I'll bet I put 3-4K miles on that thing in Spring 78 alone- I was even smart enough to put some gas in occaisionally. :o)
Being a Vega, I also remember a trip where my friend and I had to push it two miles home when it died...
Good times!
They must be using those computers that helped centrally-plan the economies of Soviet Russia and Chile to come up with that 1% number.
Either that or they scooped it out of the toiled after a few seconds of pushing. I lean towards the second explanation.
It's within their right, of course, as you said. It does make sense because if something happens ?a Uber driver shoots somebody, even if in self-defense? the company is going to be blamed for it, somehow.

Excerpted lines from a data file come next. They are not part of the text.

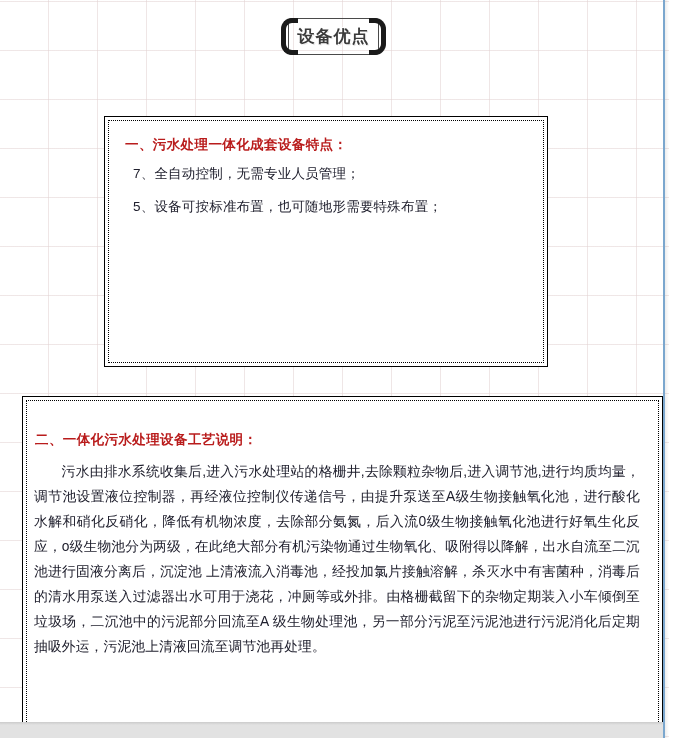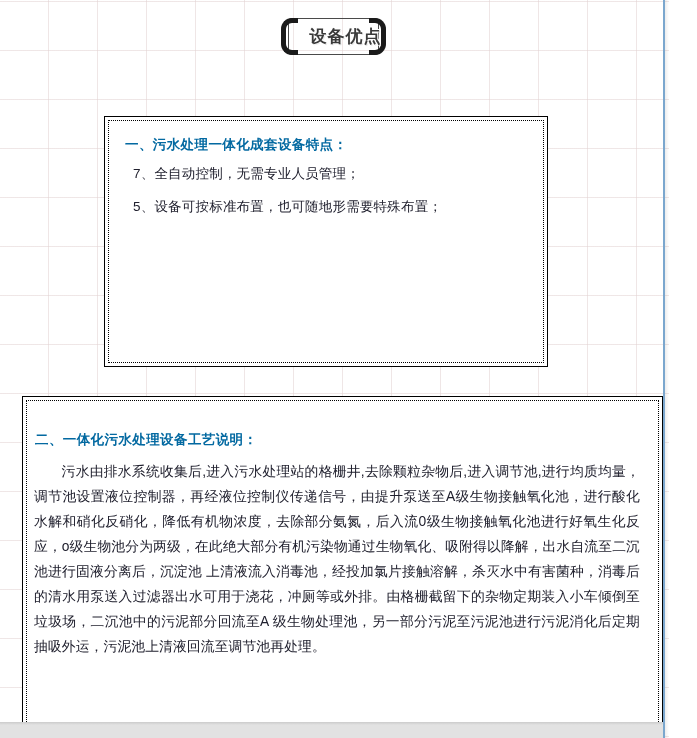--- a/index.html
+++ b/index.html
@@ -110,7 +110,7 @@
   }
   #title-text {
     position: absolute;
-    left: 12px;
+    left: 0;
     top: 0;
     width: 105px;
     height: 45px;

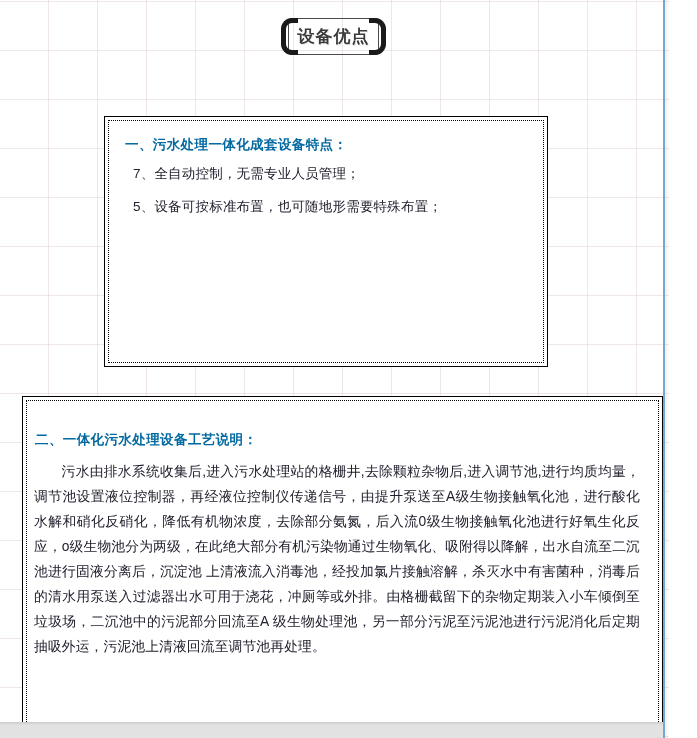--- a/index.html
+++ b/index.html
@@ -167,7 +167,7 @@
 
   
   .sec-heading {
-    color: #0369a1;
+    color: #b91c1c;
     font-size: 13.5px;
     font-weight: bold;
     letter-spacing: 0.4px;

It'll still be sued, I am sure, as the deep pockets but a blanket ban gives it a solid defense in court ("we explicitly banned it; we remind drivers and users of the ban on threat of termination from the service; we have terminated violators; we had no way to find out as it was hidden from us").
And, seriously, I don't think they want to fight the taxi lobby AND the anti-gun lobby.

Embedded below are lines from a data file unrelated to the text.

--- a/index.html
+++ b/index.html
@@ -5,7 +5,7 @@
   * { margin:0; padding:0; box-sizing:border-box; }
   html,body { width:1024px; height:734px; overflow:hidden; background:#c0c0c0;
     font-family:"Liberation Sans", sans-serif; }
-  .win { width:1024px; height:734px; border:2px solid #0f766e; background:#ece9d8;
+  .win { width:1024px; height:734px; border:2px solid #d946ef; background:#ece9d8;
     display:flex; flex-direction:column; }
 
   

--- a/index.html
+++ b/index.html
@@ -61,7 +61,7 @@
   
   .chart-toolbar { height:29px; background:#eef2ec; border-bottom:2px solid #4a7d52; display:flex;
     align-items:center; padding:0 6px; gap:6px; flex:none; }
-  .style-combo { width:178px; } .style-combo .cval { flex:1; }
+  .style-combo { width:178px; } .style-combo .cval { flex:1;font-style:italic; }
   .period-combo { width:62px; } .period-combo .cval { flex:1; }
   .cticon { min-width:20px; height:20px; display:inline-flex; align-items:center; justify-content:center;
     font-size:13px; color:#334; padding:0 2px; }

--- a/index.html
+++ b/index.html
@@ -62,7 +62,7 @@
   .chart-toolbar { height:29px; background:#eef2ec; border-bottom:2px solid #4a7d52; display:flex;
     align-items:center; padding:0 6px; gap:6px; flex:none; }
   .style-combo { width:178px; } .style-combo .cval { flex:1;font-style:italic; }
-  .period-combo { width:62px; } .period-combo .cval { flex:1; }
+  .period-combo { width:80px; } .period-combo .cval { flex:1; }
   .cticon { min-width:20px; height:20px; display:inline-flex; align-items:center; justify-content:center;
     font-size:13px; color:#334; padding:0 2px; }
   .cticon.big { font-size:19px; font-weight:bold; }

It does make sense because if something happens ?a Uber driver shoots somebody, even if in self-defense? the company is going to be blamed for it, somehow.

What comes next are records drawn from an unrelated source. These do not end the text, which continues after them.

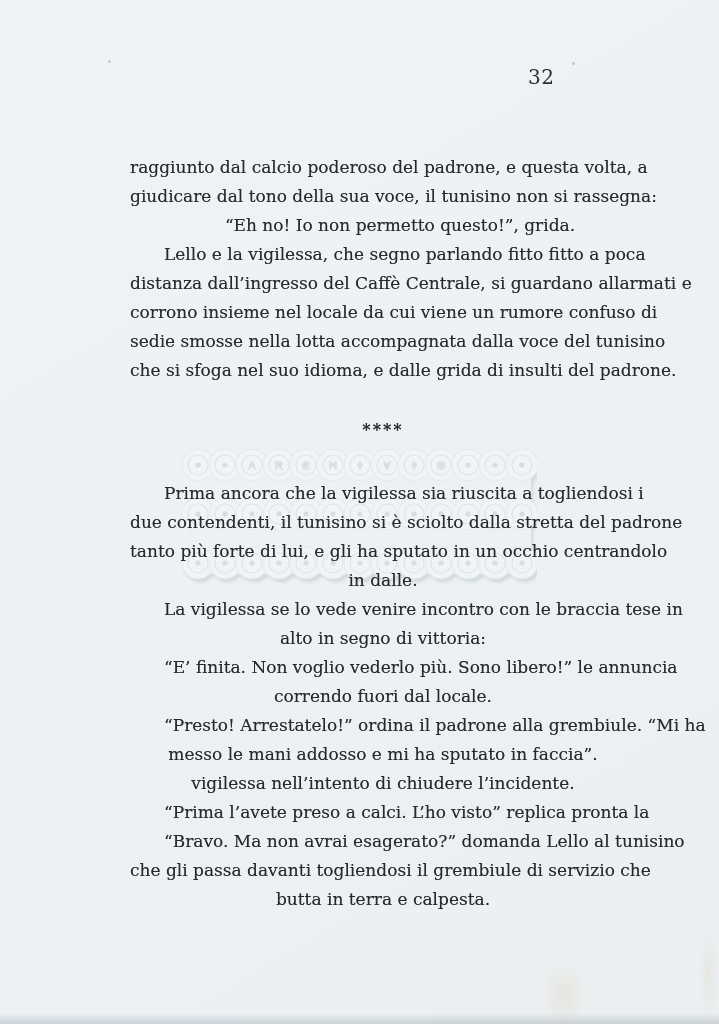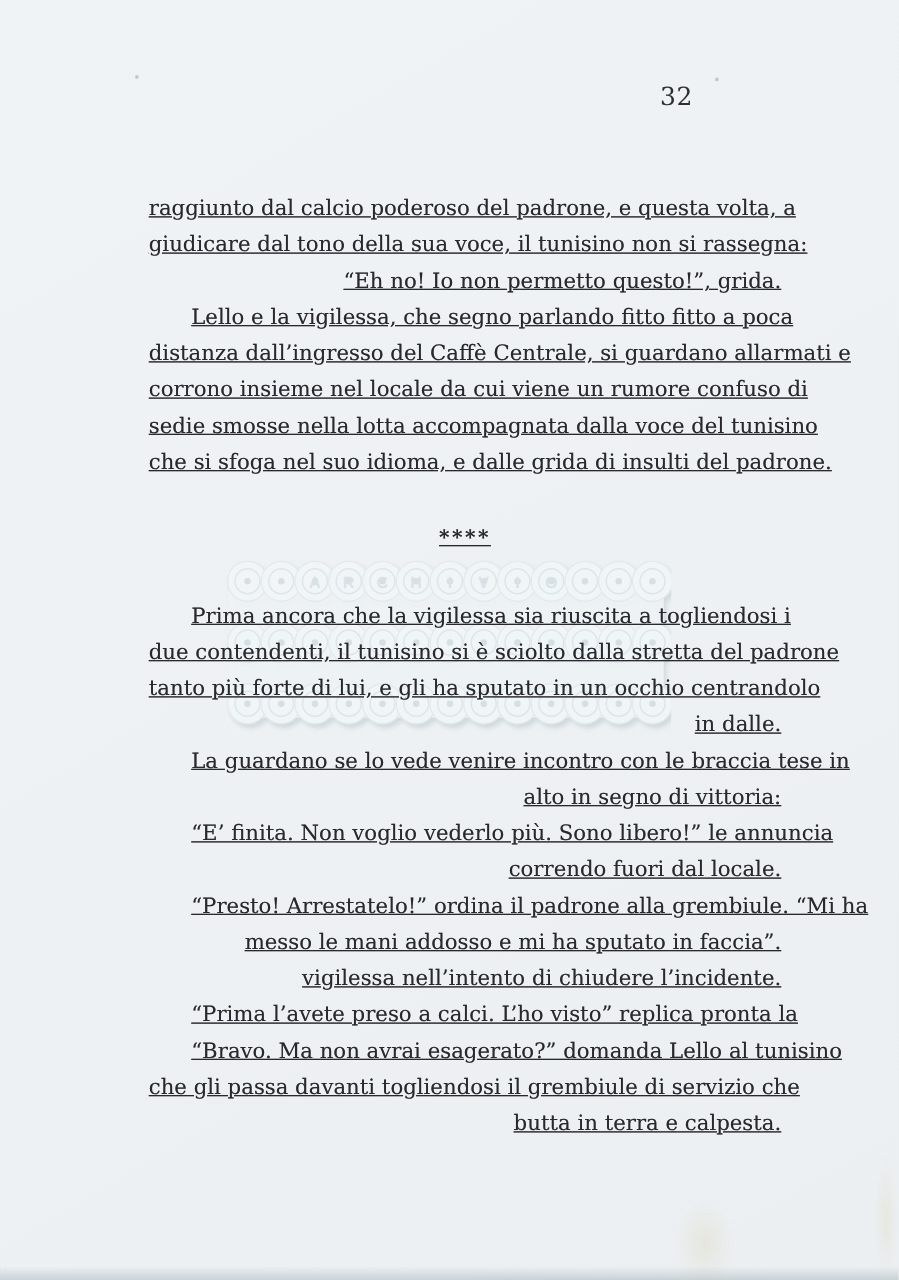--- a/index.html
+++ b/index.html
@@ -28,7 +28,7 @@
   }
   .text-block {
     position: absolute;
-    left: 119px;
+    left: 130px;
     top: 153px;
     width: 506px;
     z-index: 2;
@@ -36,7 +36,6 @@
     line-height: 29px;
     color: #28282e;
     text-shadow: 0 0 0.5px rgba(40,40,46,0.45);
-    text-decoration: underline;
   }
   .para { margin: 0; }
   .line {

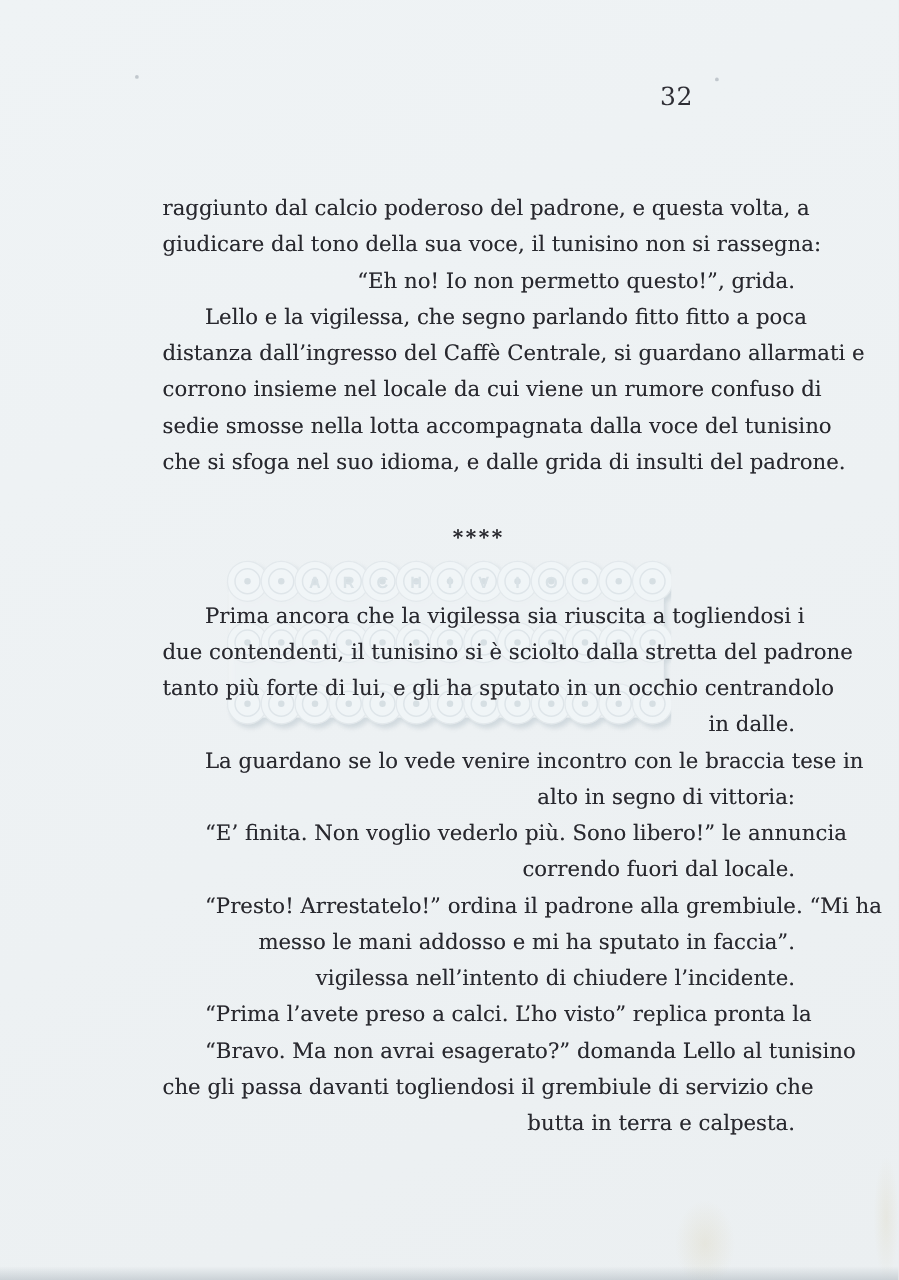--- a/index.html
+++ b/index.html
@@ -40,7 +40,7 @@
   .para { margin: 0; }
   .line {
     white-space: nowrap;
-    text-align: right;
+    text-align: center;
   }
   .line.j {
     text-align: justify;

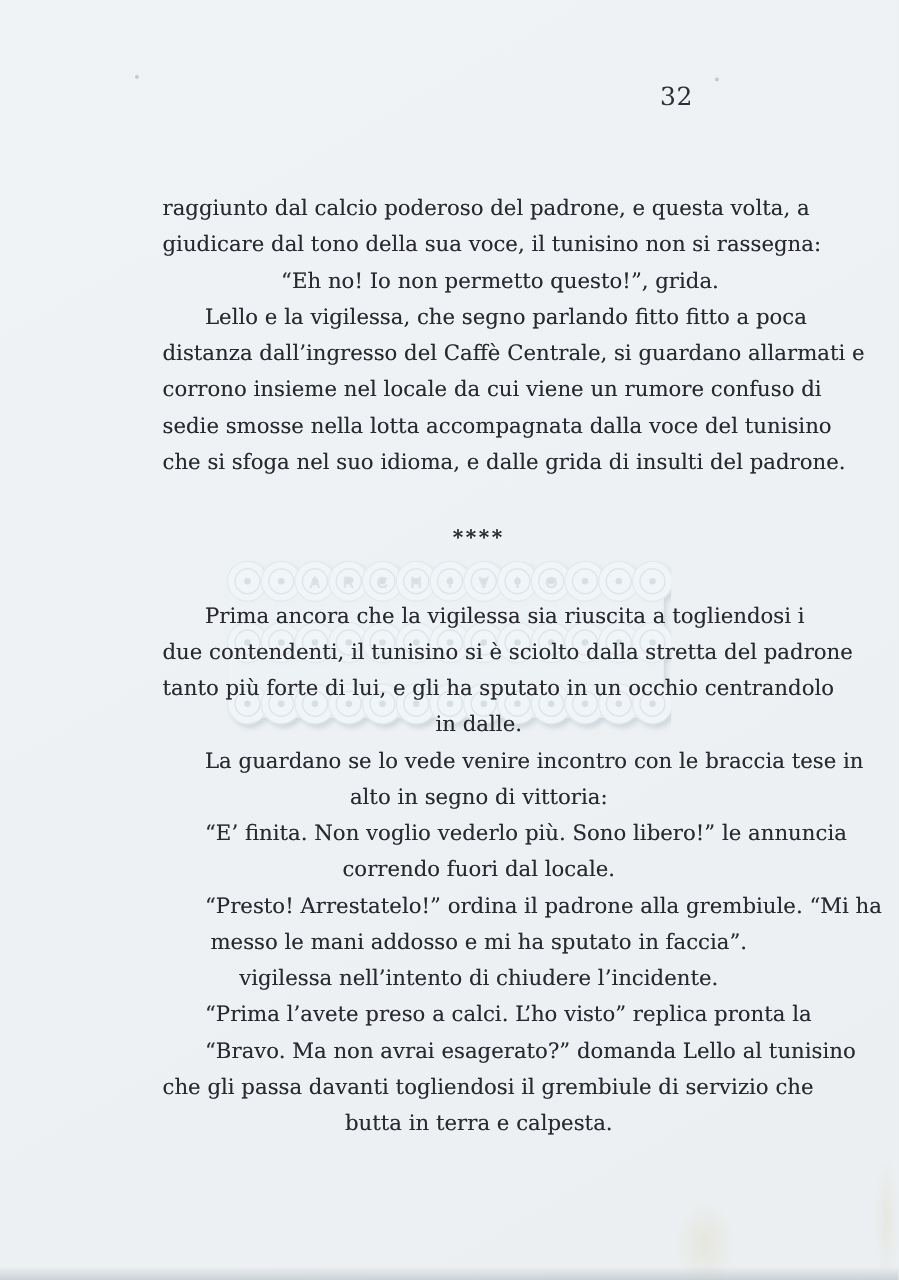--- a/index.html
+++ b/index.html
@@ -266,7 +266,7 @@
         <div class="line">in dalle.</div>
       </div>
       <div class="para">
-        <div class="line j ind">La guardano se lo vede venire incontro con le braccia tese in</div>
+        <div class="line j ind">La vigilessa se lo vede venire incontro con le braccia tese in</div>
         <div class="line">alto in segno di vittoria:</div>
       </div>
       <div class="para">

Didn't happen in Chicago. The driver was hailed as a hero.
Of course the gun-control response (sometimes in the same paragraph) was to wonder why a Uber driver would ever need to carry a gun. Apparently they missed the part where he stopped a mass killing. And there were a number of man-on-the-street quotes from people who said they would be scared if the driver was armed. Apparently they also missed the part where he stopped a mass killing.
Or, of course, they believe mass killings in gun-free zones are preferable to legally-armed drivers stopping them.
I don't think they want to fight the taxi lobby AND the anti-gun lobby.
The experience of businesses like Starbucks is that a gun-control lobby boycott causes a pro-gun spike in sales. 12,000,000 concealed handgun licensees is a big market to pi$$ on.
Where's BigMike to tell us that Uber and Lyft are the devil? I miss his cronyism apologia.
Uber is "the devil" when they lobby for, not just for access, laws restricting competition. I believe they have done that in some markets already. Food trucks were doing it too.
Isn't Uber trying to get local governments, where it does operate, to restrict competing services?
Does their (within their legal rights!) weapons ban carry any weight of criminal enforcement by state or local governments? Or is it just a "company policy"?
There are two kinds of weapons bans by private property (business) owners depending on a state's laws. In GA, and some other states, a property owner can post "No Guns" but they can only enforce it by denying armed people entry or asking them to leave ( entering w/o permission or not leaving when asked is treated as misdemeanor trespassing). Some other states hold that disobeying a "No Guns" sign is a criminal offense in of itself. Would it be a crime for a driver or passenger to carry a weapon in an Uber affiliated vehicle in these states?
Mayor Bill de Blasio's taxi boss, Meera Joshi, assailed Uber and Lyft as options that offer "instant gratification" for the "privileged."
*rolls down window*
So... city employees?
And here I thought "the privileged" either rode in limos, or stayed put and let the peons take Uber to get to them.
Uber and Lyft clearly underestimated the power of crooked local politicians and the cartels that bribe them.
If so, they were very short sighted, virtually all local governments have sided with their cronies.
In one of the few non stupid laws passed in Montana this year they got the taxi business out of the control of the public service comission.
Ironically, a local firm here has a couple Priuses taking fares that calls itself "Green Taxi" and had to go through a lot of bullshit 5 years ago to get the right to provide rides. In this case they were lobbying against uber ride services. Funny how the newbie evolves into the crony.
They are no better than the entrenched yellow cab fucks now. I was on their side then, but now I could give a shit if they go tits up,
I find it amazing how much government hates carpooling after encouraging it for decades. One would think they'd just tax the transaction and be happy, but there's no such thing as a happy government employee. Even the ones making 200K a year complain about how underpaid they are.